I implemented Aaron Hertzmann's "Painterly Rendering with Curved Brush Strokes of Multiple Sizes" [1], with the image processing operations performed on the GPU. The painterly rendering algorithm produces images that appear hand-painted. The algorithm builds the painting up in layers, with each layer corresponding to a single brush size. The algorithm performs blurring, edge detection, difference, and averaging operations on images when rendering each layer. All these steps are 2D convolution operations in which a kernel or multiple kernels are applied to each pixel in an image. Such repetitive calculations are suitable for GPU implementations, because of the hardware's massive parallelism.
PAINTERLY RENDERING
The painterly rendering algorithm transforms an input image into a version of the image that looks hand-painted. The algorithm progressively refines the painting by first placing large brush strokes in large, flat areas of color in the source image, and then drawing an additional layer for each smaller brush size in decreasing order. The algorithm uses small brush strokes only in regions of high detail in the source image. Therefore, the lower layers, those with broad brush strokes, are still visible in the final painting.

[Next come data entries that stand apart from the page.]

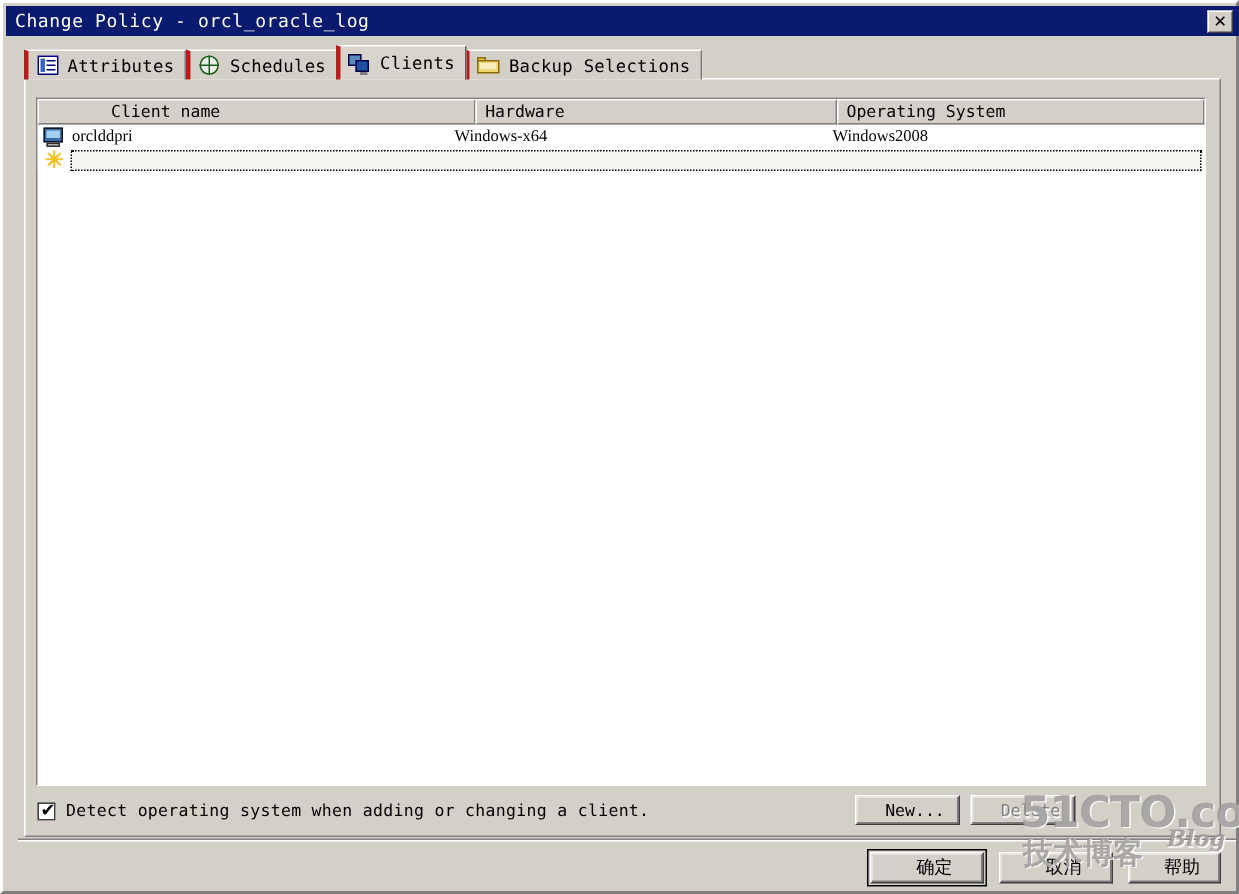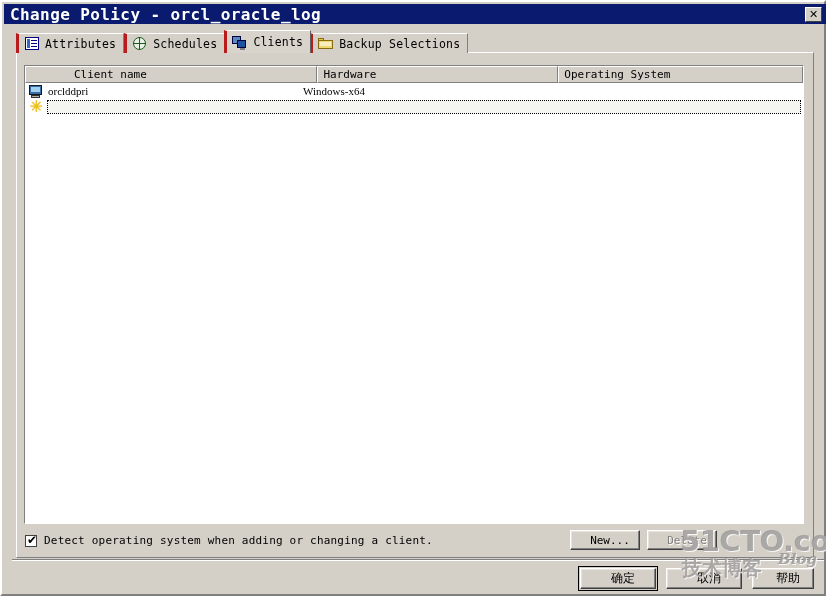--- a/index.html
+++ b/index.html
@@ -41,22 +41,22 @@
     width: 822px;
     height: 20px;
     background: #0a1a6e;
     display: flex;
     align-items: center;
     justify-content: space-between;
   }
   .titlebar-text {
     color: #ffffff;
     font-family: "DejaVu Sans Mono", "Liberation Mono", monospace;
-    font-size: 16px;
-    font-weight: bold;
+    font-size: 12px;
+    font-weight: normal;
     letter-spacing: 0.4px;
     padding-left: 6px;
     white-space: nowrap;
   }
   .close-btn {
     width: 17px;
     height: 15px;
     margin-right: 4px;
     background: #d4d0c8;
     border-left: 1px solid #ffffff;
@@ -567,20 +567,21 @@
 
       <div class="data-row">
         <div class="row-cell name">
           <span class="client-icon">
             <span class="scr"></span>
               <span class="base"></span>
           </span>
           <span>orclddpri</span>
         </div>
         <div class="row-cell hw">Windows-x64</div>
+        <div class="row-cell os">Windows2008</div>
       </div>
 
       <div class="new-row">
         <div class="star-cell">
           <span class="star-icon">✳</span>
         </div>
         <div class="new-row-field"></div>
       </div>
 
     </div>

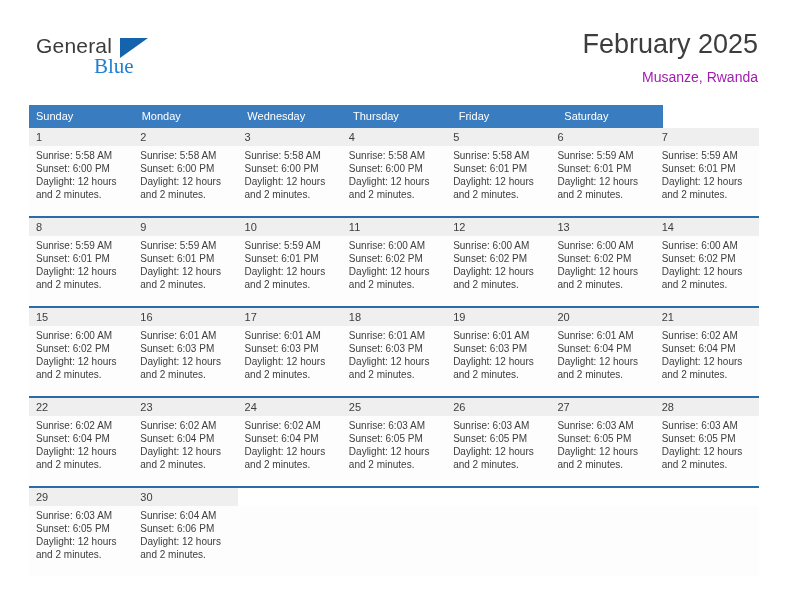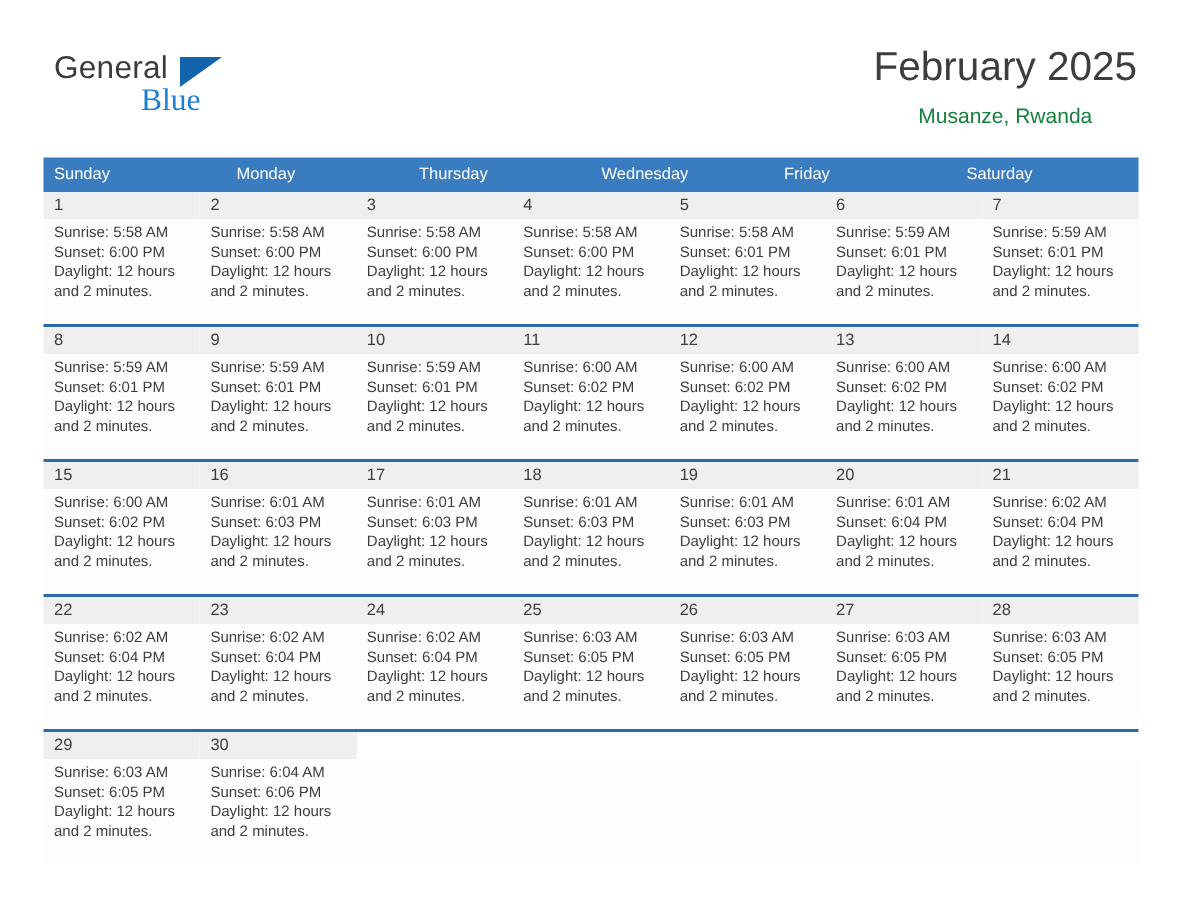--- a/index.html
+++ b/index.html
@@ -71,36 +71,35 @@
   .cal-title {
     font-size: 27px;
     color: #3d3d3d;
     font-weight: normal;
     line-height: 32px;
     white-space: nowrap;
   }
   .cal-subtitle {
     margin-top: 9px;
     font-size: 14px;
-    color: #15803d;
+    color: #a21caf;
     line-height: 16px;
     white-space: nowrap;
-    text-align: center;
   }
 
   
   .calendar {
     position: absolute;
     left: 29px;
     top: 105px;
     width: 730px;
   }
   .weekdays {
     display: flex;
-    width: 730px;
+    width: 634px;
     background: #3a7cc0;
   }
   .weekday {
     flex: 1 1 0;
     box-sizing: border-box;
     padding: 4px 0 5px 7px;
     font-size: 11px;
     color: #ffffff;
     line-height: 14px;
     white-space: nowrap;
@@ -164,22 +163,22 @@
       <div class="cal-title">February 2025</div>
       <div class="cal-subtitle">Musanze, Rwanda</div>
     </div>
 
   </div>
 
   <div class="calendar">
     <div class="weekdays">
         <div class="weekday">Sunday</div>
         <div class="weekday">Monday</div>
+        <div class="weekday">Wednesday</div>
         <div class="weekday">Thursday</div>
-        <div class="weekday">Wednesday</div>
         <div class="weekday">Friday</div>
         <div class="weekday">Saturday</div>
       </div>
     <div id="weeks-container">
         <div class="week">
           <div class="week-dates">
             <div class="daycell-date">1</div>
             <div class="daycell-date">2</div>
             <div class="daycell-date">3</div>
             <div class="daycell-date">4</div>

For each layer, the algorithm creates a reference image by blurring the source image to a degree proportional to the brush size used in the layer. Reference images represent the image to be approximated by each brush. Therefore, large brushes approximate only the gross features in a source image and small brushes approximate the fine features. In pseudocode, this algorithm is written as:
Paint (source_image, brush_radii[])
{
canvas := constant color image
foreach brush radius r from largest to smallest do
reference_image = gaussian_blur (source_image)
PaintLayer (canvas, reference_image, r)
end
}
The PaintLayer routine paints a new layer on
the canvas based on the current reference image and brush size. The
routine chooses starting points for brush strokes by traversing a grid
whose size is proportional to the brush size. The average color
difference between the canvas and the reference image at each grid
point is computed and compared to a threshold. If the difference is
greater than the threshold for a grid point, then a stroke is drawn
for that grid point. This thresholding allows previously drawn layers
to remain visible, because each successive layer does not cover the
entire canvas. The actual starting point for each stroke is chosen as
the pixel in the neighborhood with greatest difference between the
canvas and the reference image. The routine is written as:
PaintLayer (canvas, reference_image, r)
{
S := empty set of strokes
D := pointwise_difference (canvas, reference_image)
grid := f_g * r
for x in [0..width] step grid do
for y in [0..height] step grid do
area_error := average difference of points in grid*grid neighborhood around (x,y)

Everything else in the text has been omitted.